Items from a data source
____

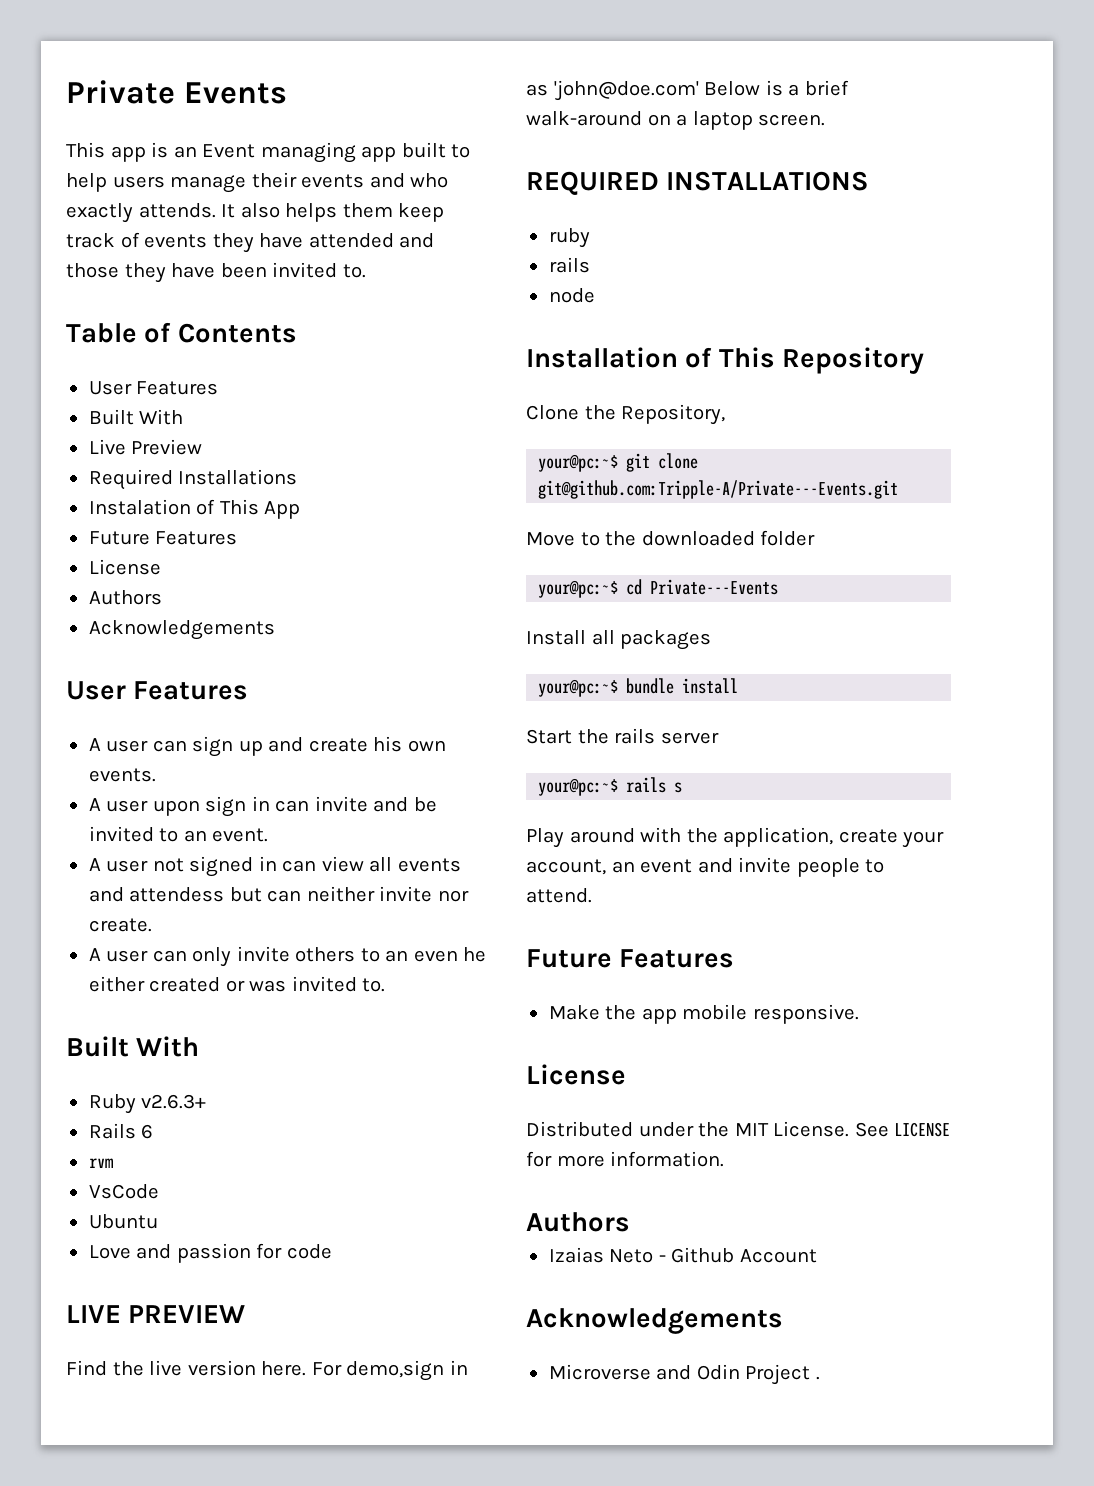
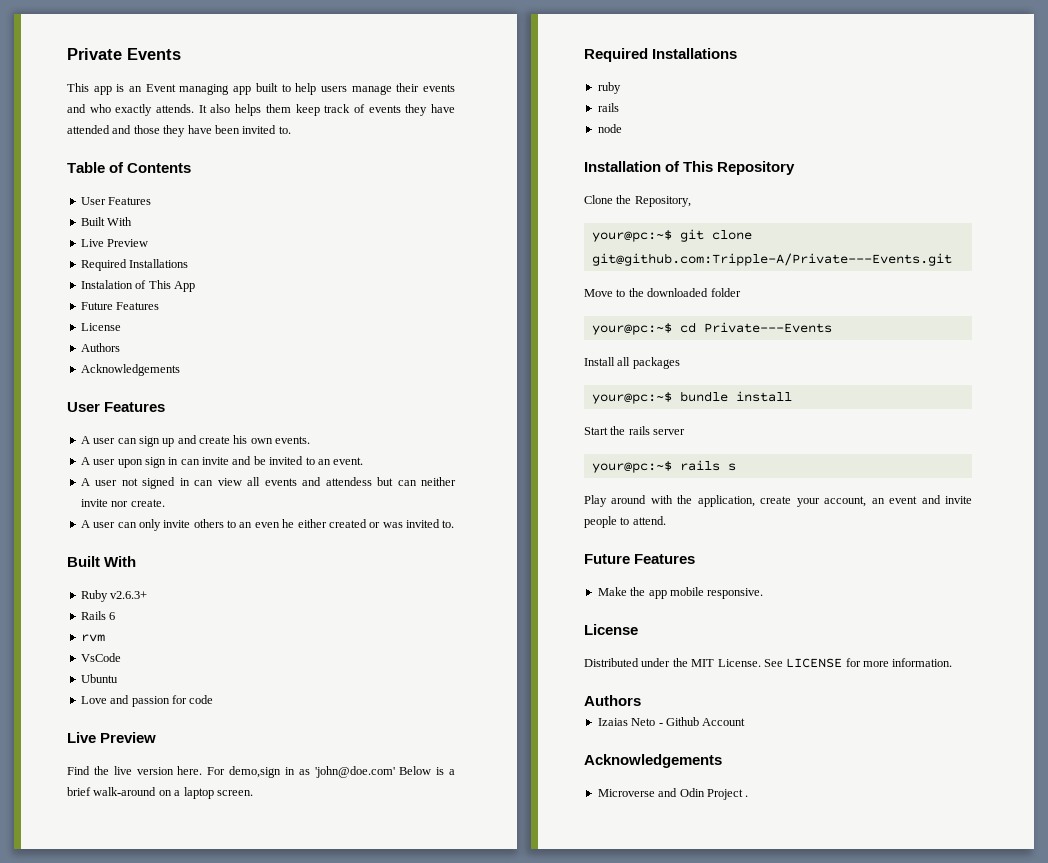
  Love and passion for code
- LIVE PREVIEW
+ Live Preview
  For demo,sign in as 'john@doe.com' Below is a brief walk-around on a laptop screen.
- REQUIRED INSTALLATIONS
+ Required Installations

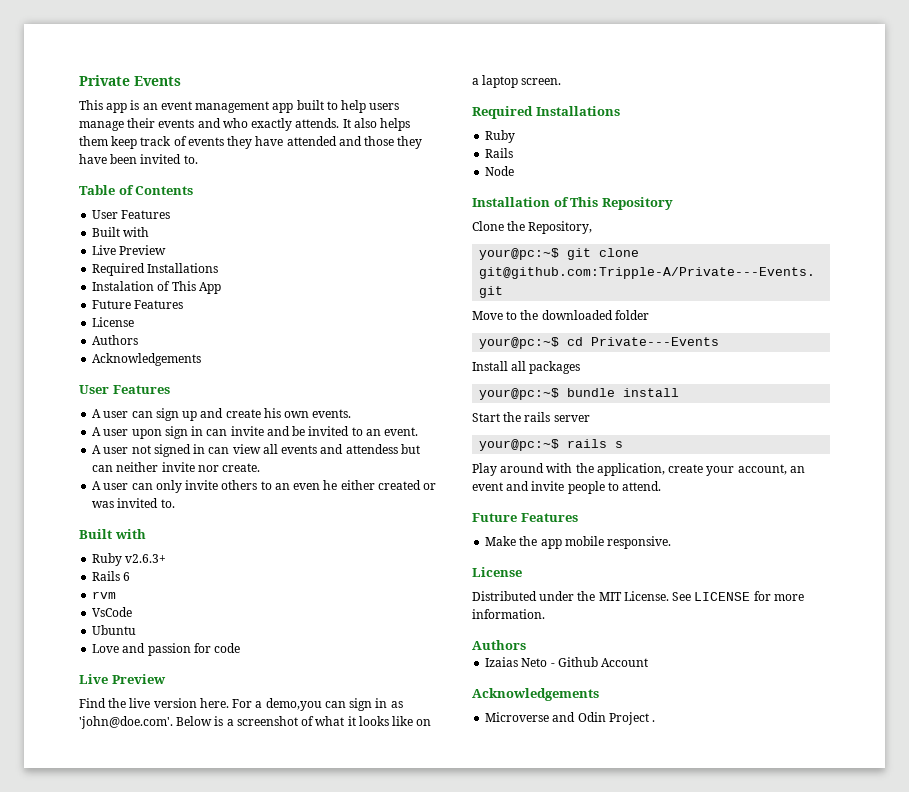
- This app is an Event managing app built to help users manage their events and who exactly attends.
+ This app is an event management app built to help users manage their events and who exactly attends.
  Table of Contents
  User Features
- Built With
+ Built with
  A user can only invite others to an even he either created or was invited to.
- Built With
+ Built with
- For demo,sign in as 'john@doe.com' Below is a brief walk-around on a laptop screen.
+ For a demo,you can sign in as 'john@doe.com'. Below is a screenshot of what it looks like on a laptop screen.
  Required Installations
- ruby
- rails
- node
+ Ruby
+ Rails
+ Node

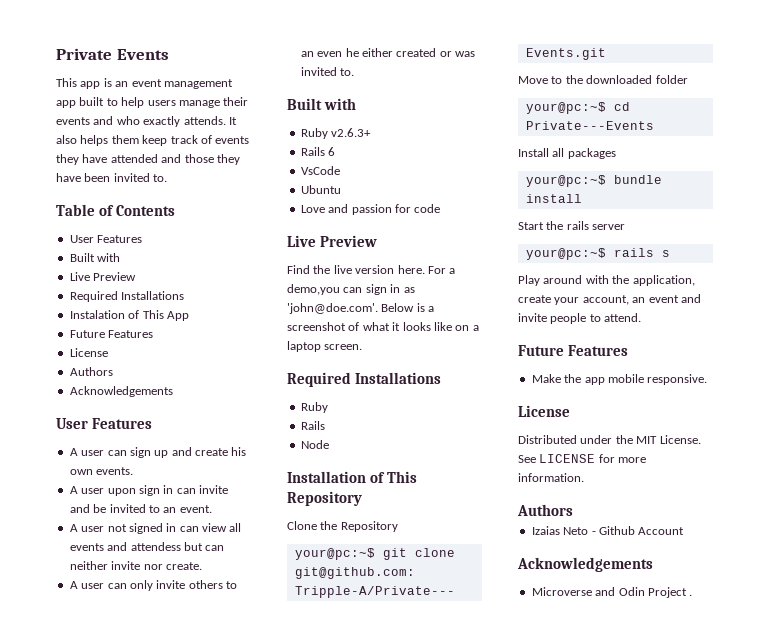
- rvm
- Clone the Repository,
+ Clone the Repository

____

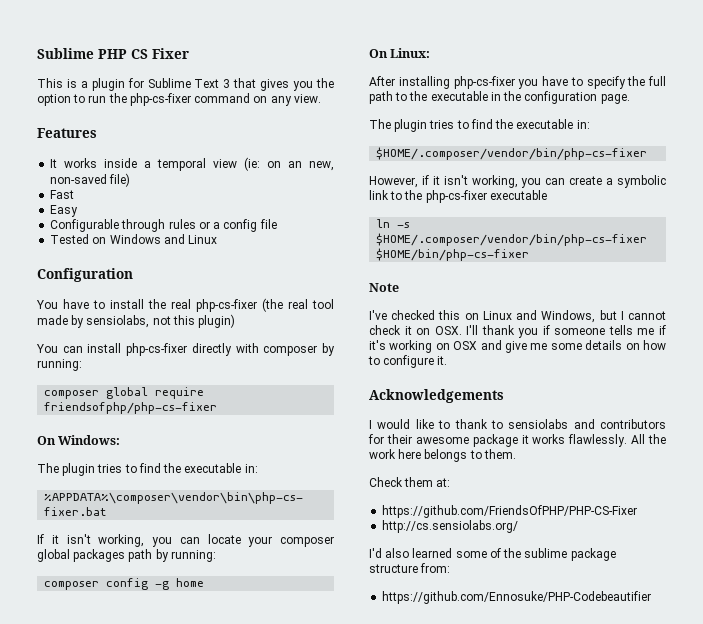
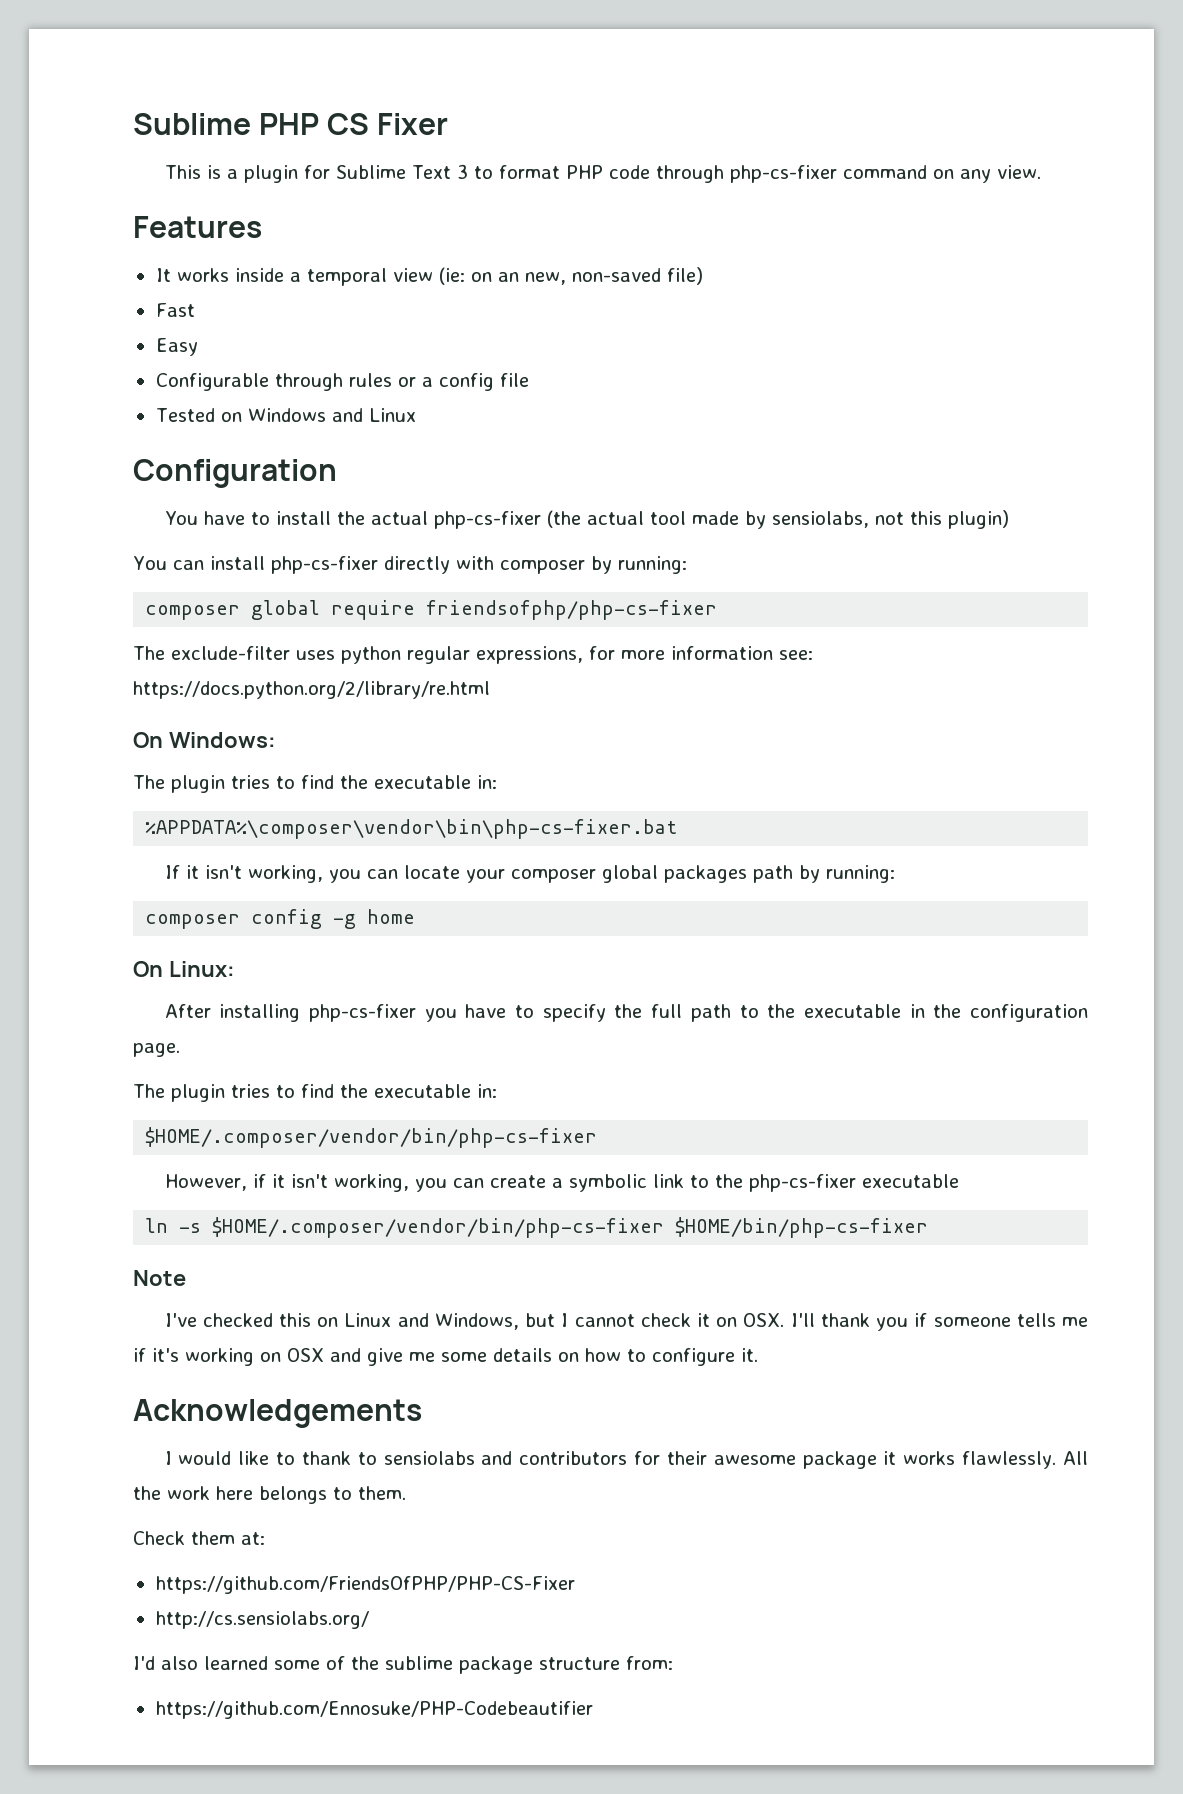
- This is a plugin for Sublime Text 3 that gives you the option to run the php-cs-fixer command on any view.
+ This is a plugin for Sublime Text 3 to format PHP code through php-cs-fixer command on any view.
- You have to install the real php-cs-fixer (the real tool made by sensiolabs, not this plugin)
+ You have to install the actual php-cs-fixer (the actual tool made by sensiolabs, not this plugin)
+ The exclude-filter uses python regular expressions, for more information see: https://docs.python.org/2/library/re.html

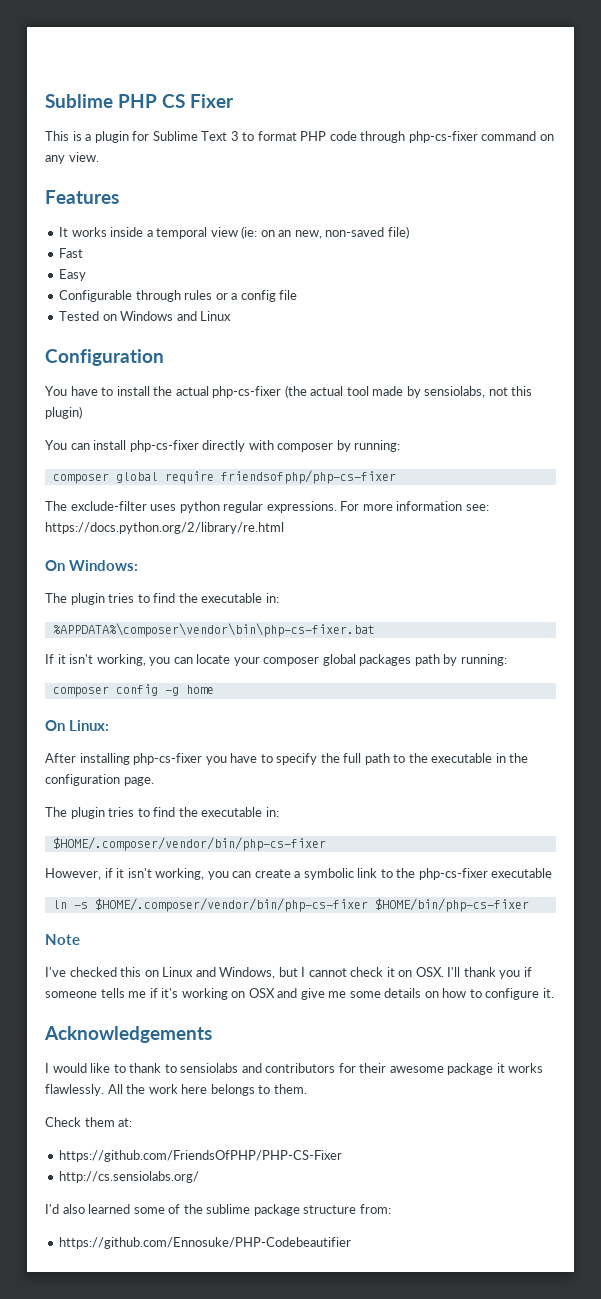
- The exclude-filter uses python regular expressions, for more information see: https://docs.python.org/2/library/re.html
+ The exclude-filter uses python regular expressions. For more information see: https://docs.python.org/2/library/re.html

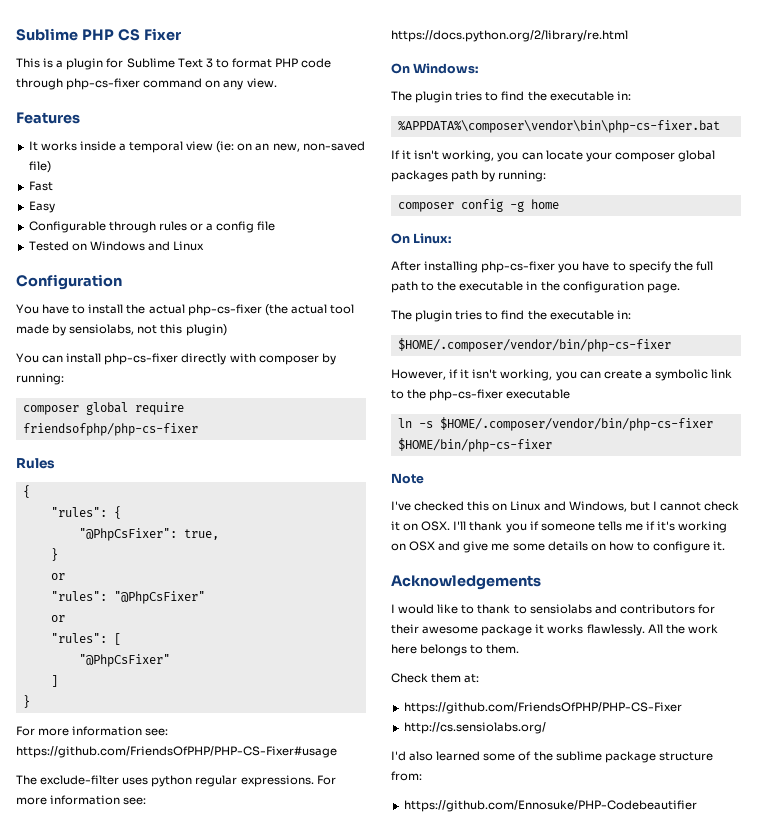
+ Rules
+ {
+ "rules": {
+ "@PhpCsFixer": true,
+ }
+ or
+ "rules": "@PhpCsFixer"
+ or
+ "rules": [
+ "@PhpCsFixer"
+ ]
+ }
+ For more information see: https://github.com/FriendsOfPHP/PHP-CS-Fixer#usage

____

◆ What needs to be done
In the records above, how many lines contain the word "Below"? State only the number.

◆ Output
3